Depuis plusieurs semaines, il ne cesse de lancer l'alerte, surtout depuis que l'épidémie de bronchiolite s'est déclarée en avance. Le Pr Rémi Salomon, président de la Conférence nationale des présidents de CME de CHU, a dévoilé ce mercredi les résultats d’une enquête flash portant sur les services de pédiatrie en France, réalisé avec ses homologues des CH. Interrogés du 14 au 21 octobre dernier, la quasi-totalité des pédiatres de 89 établissements (7 CHU et 82 CH) estiment que la situation se dégrade actuellement, tandis que plus de la moitié considèrent qu’elle est « déjà dégradée ».

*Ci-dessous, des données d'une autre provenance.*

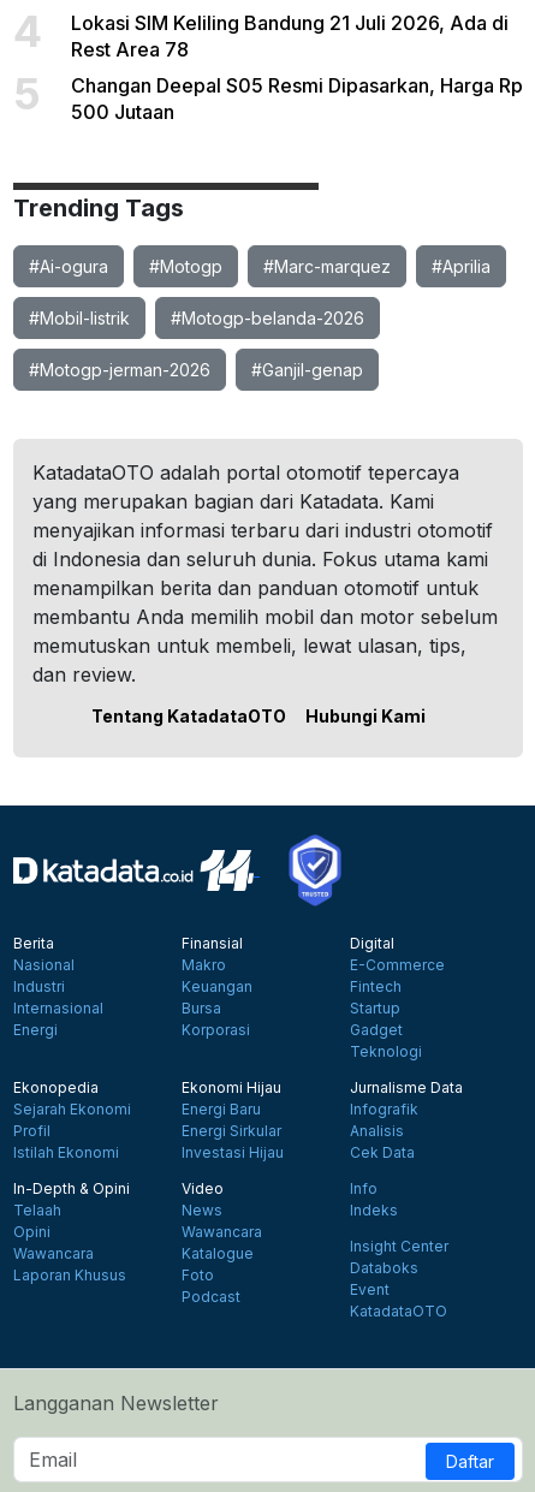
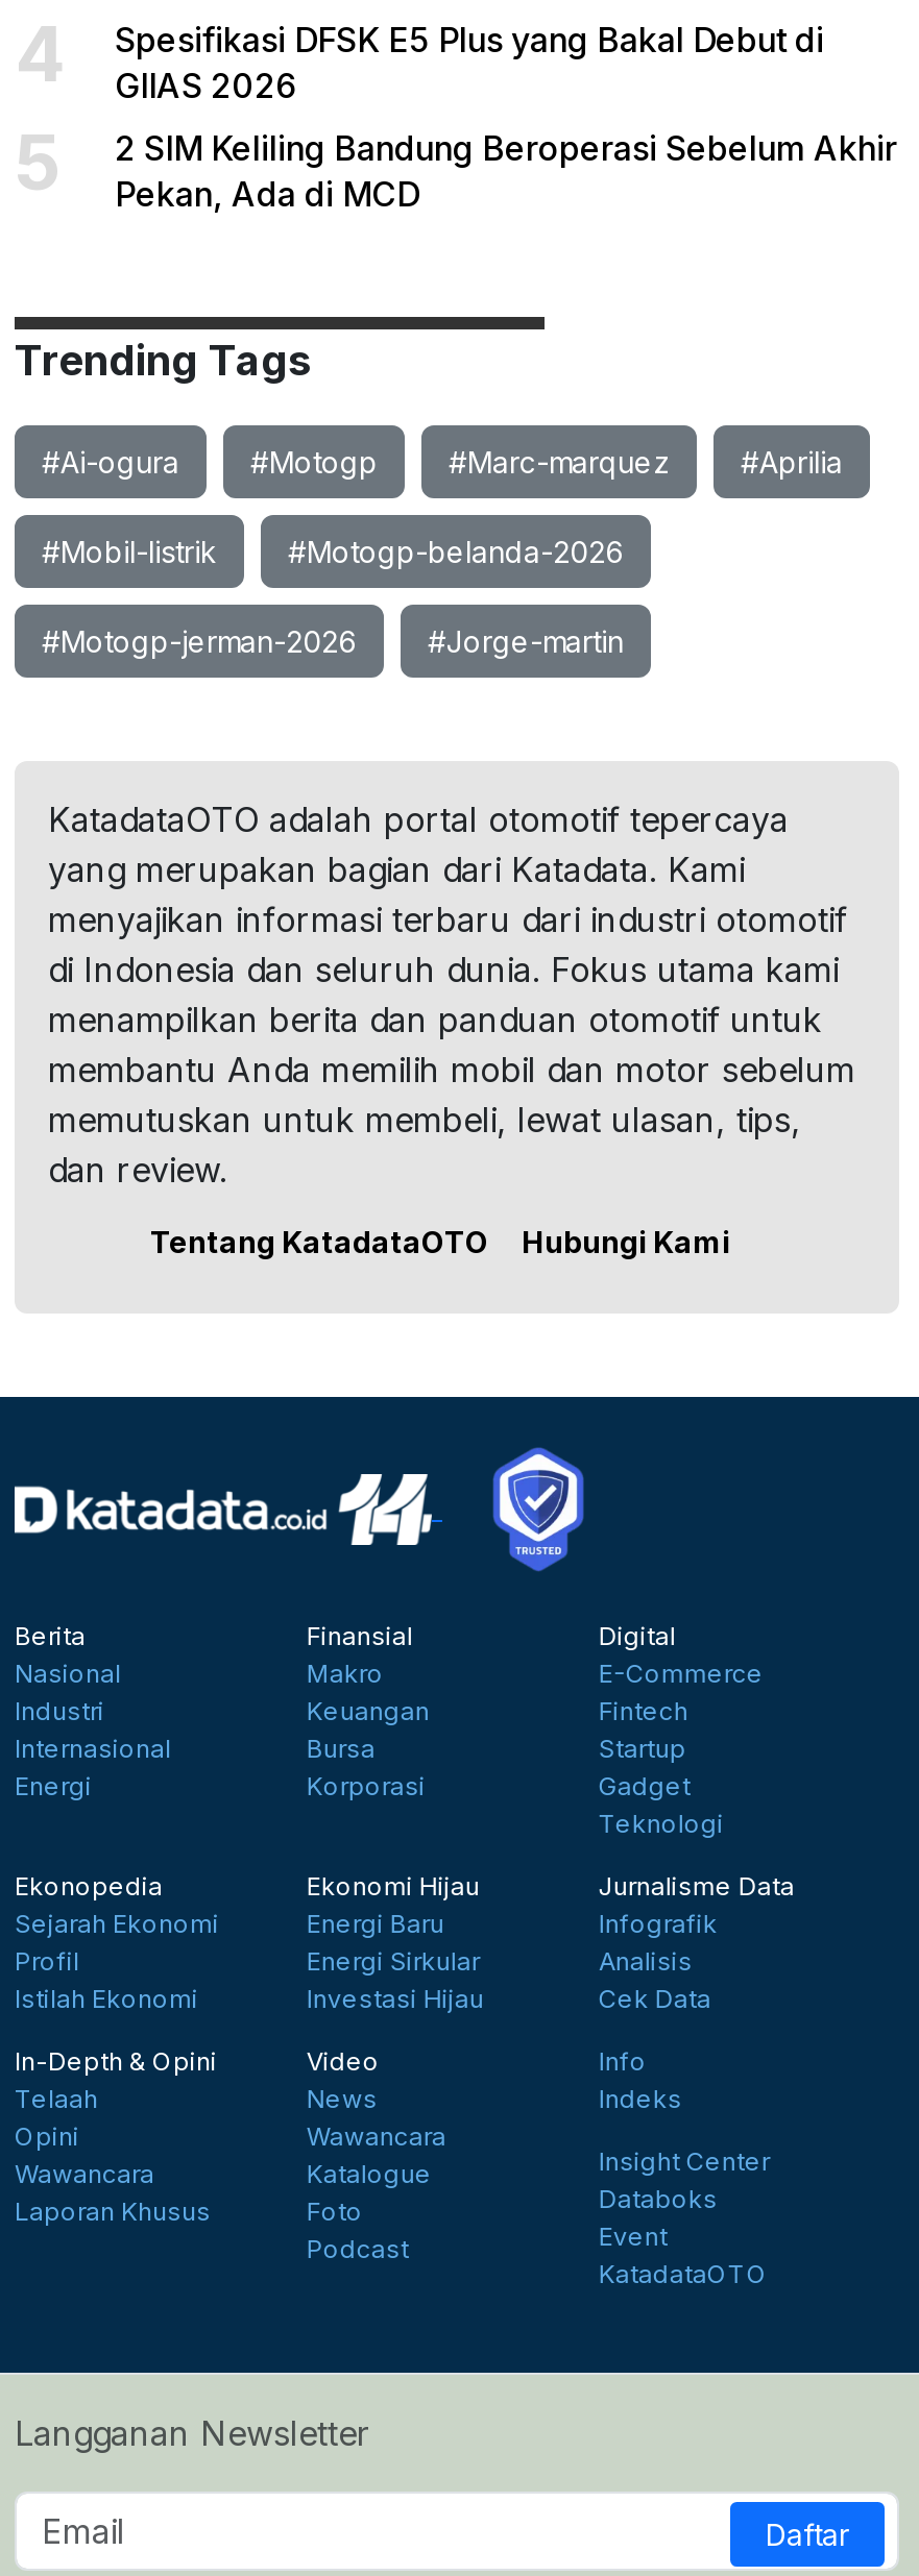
[71,11,509,61] Lokasi SIM Keliling Bandung 21 Juli 2026, Ada di | Rest Area 78 -> [115,19,824,106] Spesifikasi DFSK E5 Plus yang Bakal Debut di | GIIAS 2026
[71,73,523,124] Changan Deepal S05 Resmi Dipasarkan, Harga Rp | 500 Jutaan -> [115,127,897,215] 2 SIM Keliling Bandung Beroperasi Sebelum Akhir | Pekan, Ada di MCD
[251,359,363,380] #Ganjil-genap -> [428,623,624,659] #Jorge-martin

Ces difficultés sont attribuées, selon eux, à une offre insuffisante de consultations non programmées par la médecine de ville (seuls 20 % des enfants admis aux urgences sont hospitalisés). Ils soulignent aussi un manque de lits d’hospitalisation faute de personnel ainsi qu'un« recours inadapté de certaines familles aux consultations ». Or aux urgences, la durée moyenne de passage est supérieure à deux heures selon les trois quarts des pédiatres qui ont répondu à l'enquête. Et seuls 8 % des pédiatres hospitaliers interrogés estiment que le secteur libéral participe à la prise en charge en pédiatrie et 33 % de « manière insuffisante ».

Risque de perte de chance

Ensuite, dans plus de 70 % des cas, les hospitalisations se font au-dessus des capacités en lits dont dispose l’hôpital, rapporte l’enquête qui met en évidence que le renvoi d’enfants à domicile faute de lits disponibles est « fréquent » selon un quart des répondants. Pire : 42 % des pédiatres estiment devoir reporter des soins programmés (interventions chirurgicales, etc.) « avec un risque de perte de chance ».

Les trois quarts des pédiatres interrogés déclarent être amenés à organiser des transferts de patients vers d'autres établissements à plus d'heure de route, des transferts qualifiés de complexe pour 57 % de praticiens à très complexe pour 20%. La plupart n’ont pas le choix : les enfants sont « dépendants du système public » lorsque des soins spécialisés et interventionnels sont requis « car il n’existe quasiment pas d’alternative dans le secteur privé », estiment les auteurs de l’enquête. Cerise sur le gâteau : les hôpitaux et les services de pédiatrie accueillent des centaines d’adolescents en détresse psychique dans des conditions jugées « insuffisantes » dans la grande majorité des cas.

Enveloppe insuffisante

Le déblocage ce week-end de 150 millions d’euros semble montrer que le gouvernement a pris conscience de la gravité de la situation, relèvent les deux conférences. Mais, selon elles, cette enveloppe ne suffira pas à résoudre le cercle vicieux des départs « si les mesures prises temporairement pour valoriser la permanence des soins et les heures supplémentaires à un juste niveau de rémunération ne sont pas pérennisées dès maintenant ».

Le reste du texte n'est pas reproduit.